(WHAT TO WORK ON):
Return the following from the records below: each line, word for word, starting with the line that contains "[370,365,397,377] Java ->" and going on through the line that contains "[90,146,232,161] // Examples: Phantom", with nothing outside that range.
--- START ---
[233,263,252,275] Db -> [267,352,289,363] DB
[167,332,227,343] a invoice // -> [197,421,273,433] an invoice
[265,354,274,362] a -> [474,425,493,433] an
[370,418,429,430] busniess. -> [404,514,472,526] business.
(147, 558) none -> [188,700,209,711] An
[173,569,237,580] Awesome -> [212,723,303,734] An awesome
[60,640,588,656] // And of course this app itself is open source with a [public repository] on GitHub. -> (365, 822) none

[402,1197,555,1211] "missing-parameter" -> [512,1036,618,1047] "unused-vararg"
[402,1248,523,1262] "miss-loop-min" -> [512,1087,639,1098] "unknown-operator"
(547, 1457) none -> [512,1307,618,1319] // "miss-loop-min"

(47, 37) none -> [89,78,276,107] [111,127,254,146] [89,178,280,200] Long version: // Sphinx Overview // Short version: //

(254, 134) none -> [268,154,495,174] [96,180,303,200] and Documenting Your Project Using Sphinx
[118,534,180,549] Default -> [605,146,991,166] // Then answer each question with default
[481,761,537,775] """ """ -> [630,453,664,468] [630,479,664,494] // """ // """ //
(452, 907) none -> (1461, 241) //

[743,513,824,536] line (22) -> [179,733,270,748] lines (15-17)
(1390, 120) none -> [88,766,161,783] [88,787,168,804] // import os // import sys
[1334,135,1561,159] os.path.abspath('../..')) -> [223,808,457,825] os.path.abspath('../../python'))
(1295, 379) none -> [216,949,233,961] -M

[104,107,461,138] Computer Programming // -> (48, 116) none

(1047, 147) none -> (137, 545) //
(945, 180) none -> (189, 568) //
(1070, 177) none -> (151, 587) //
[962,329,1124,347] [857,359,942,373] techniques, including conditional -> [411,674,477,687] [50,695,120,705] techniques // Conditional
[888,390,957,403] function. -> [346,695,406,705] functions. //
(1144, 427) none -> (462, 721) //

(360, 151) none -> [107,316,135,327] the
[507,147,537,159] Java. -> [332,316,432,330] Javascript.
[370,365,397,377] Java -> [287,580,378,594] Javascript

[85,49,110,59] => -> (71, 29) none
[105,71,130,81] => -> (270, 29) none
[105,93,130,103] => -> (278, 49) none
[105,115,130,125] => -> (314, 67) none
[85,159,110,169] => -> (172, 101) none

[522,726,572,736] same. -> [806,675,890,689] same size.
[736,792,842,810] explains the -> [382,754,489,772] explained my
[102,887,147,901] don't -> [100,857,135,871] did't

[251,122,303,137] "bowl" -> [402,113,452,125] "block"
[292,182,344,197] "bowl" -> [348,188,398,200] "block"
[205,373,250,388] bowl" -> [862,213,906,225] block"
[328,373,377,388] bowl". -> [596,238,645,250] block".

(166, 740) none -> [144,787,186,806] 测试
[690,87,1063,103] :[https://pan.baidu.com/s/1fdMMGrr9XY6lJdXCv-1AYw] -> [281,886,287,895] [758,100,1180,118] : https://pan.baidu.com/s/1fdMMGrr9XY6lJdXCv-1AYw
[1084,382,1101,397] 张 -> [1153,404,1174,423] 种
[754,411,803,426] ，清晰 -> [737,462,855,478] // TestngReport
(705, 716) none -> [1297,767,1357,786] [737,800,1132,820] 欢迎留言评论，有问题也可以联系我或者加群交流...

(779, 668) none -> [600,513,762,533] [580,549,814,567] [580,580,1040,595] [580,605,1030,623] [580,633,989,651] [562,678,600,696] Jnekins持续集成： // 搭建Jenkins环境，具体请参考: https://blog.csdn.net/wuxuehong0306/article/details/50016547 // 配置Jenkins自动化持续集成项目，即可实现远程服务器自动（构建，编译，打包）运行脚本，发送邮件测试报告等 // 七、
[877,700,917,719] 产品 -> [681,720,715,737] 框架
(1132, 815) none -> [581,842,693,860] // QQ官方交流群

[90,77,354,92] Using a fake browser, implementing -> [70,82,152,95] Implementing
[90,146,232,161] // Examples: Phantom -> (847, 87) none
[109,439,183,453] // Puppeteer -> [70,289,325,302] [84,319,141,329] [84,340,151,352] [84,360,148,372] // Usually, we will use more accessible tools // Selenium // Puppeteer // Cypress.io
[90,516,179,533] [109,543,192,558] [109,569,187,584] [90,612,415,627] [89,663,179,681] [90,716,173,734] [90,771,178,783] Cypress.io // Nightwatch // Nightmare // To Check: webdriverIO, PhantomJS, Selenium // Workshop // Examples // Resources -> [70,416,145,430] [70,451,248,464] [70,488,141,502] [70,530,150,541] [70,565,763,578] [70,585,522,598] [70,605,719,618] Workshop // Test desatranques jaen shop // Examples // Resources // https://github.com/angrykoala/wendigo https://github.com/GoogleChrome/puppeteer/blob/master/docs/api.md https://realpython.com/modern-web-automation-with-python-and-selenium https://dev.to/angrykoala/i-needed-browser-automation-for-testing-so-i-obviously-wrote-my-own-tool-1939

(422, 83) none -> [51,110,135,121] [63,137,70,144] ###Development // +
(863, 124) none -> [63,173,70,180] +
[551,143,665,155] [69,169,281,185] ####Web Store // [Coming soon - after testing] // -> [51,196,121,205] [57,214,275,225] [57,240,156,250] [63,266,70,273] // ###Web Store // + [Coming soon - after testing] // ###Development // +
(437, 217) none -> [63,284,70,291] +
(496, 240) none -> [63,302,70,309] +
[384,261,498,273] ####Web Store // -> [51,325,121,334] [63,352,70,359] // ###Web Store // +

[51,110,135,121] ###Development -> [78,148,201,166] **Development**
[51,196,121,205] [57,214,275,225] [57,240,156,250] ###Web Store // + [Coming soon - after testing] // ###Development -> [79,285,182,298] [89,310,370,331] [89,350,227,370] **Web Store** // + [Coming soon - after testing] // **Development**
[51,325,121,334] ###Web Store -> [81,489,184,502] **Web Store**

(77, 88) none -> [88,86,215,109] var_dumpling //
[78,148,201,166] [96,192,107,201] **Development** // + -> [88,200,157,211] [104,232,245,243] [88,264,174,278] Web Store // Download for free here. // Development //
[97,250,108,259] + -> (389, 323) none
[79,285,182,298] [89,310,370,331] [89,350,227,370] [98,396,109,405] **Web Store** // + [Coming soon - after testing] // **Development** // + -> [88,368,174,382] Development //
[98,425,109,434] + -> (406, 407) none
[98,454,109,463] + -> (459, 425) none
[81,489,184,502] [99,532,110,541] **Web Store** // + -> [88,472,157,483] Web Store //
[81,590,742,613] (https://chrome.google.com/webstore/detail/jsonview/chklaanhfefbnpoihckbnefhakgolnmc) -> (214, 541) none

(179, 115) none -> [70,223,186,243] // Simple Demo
--- END ---
(WRITTEN ANSWER):
[370,365,397,377] Java -> [287,580,378,594] Javascript

[85,49,110,59] => -> (71, 29) none
[105,71,130,81] => -> (270, 29) none
[105,93,130,103] => -> (278, 49) none
[105,115,130,125] => -> (314, 67) none
[85,159,110,169] => -> (172, 101) none

[522,726,572,736] same. -> [806,675,890,689] same size.
[736,792,842,810] explains the -> [382,754,489,772] explained my
[102,887,147,901] don't -> [100,857,135,871] did't

[251,122,303,137] "bowl" -> [402,113,452,125] "block"
[292,182,344,197] "bowl" -> [348,188,398,200] "block"
[205,373,250,388] bowl" -> [862,213,906,225] block"
[328,373,377,388] bowl". -> [596,238,645,250] block".

(166, 740) none -> [144,787,186,806] 测试
[690,87,1063,103] :[https://pan.baidu.com/s/1fdMMGrr9XY6lJdXCv-1AYw] -> [281,886,287,895] [758,100,1180,118] : https://pan.baidu.com/s/1fdMMGrr9XY6lJdXCv-1AYw
[1084,382,1101,397] 张 -> [1153,404,1174,423] 种
[754,411,803,426] ，清晰 -> [737,462,855,478] // TestngReport
(705, 716) none -> [1297,767,1357,786] [737,800,1132,820] 欢迎留言评论，有问题也可以联系我或者加群交流...

(779, 668) none -> [600,513,762,533] [580,549,814,567] [580,580,1040,595] [580,605,1030,623] [580,633,989,651] [562,678,600,696] Jnekins持续集成： // 搭建Jenkins环境，具体请参考: https://blog.csdn.net/wuxuehong0306/article/details/50016547 // 配置Jenkins自动化持续集成项目，即可实现远程服务器自动（构建，编译，打包）运行脚本，发送邮件测试报告等 // 七、
[877,700,917,719] 产品 -> [681,720,715,737] 框架
(1132, 815) none -> [581,842,693,860] // QQ官方交流群

[90,77,354,92] Using a fake browser, implementing -> [70,82,152,95] Implementing
[90,146,232,161] // Examples: Phantom -> (847, 87) none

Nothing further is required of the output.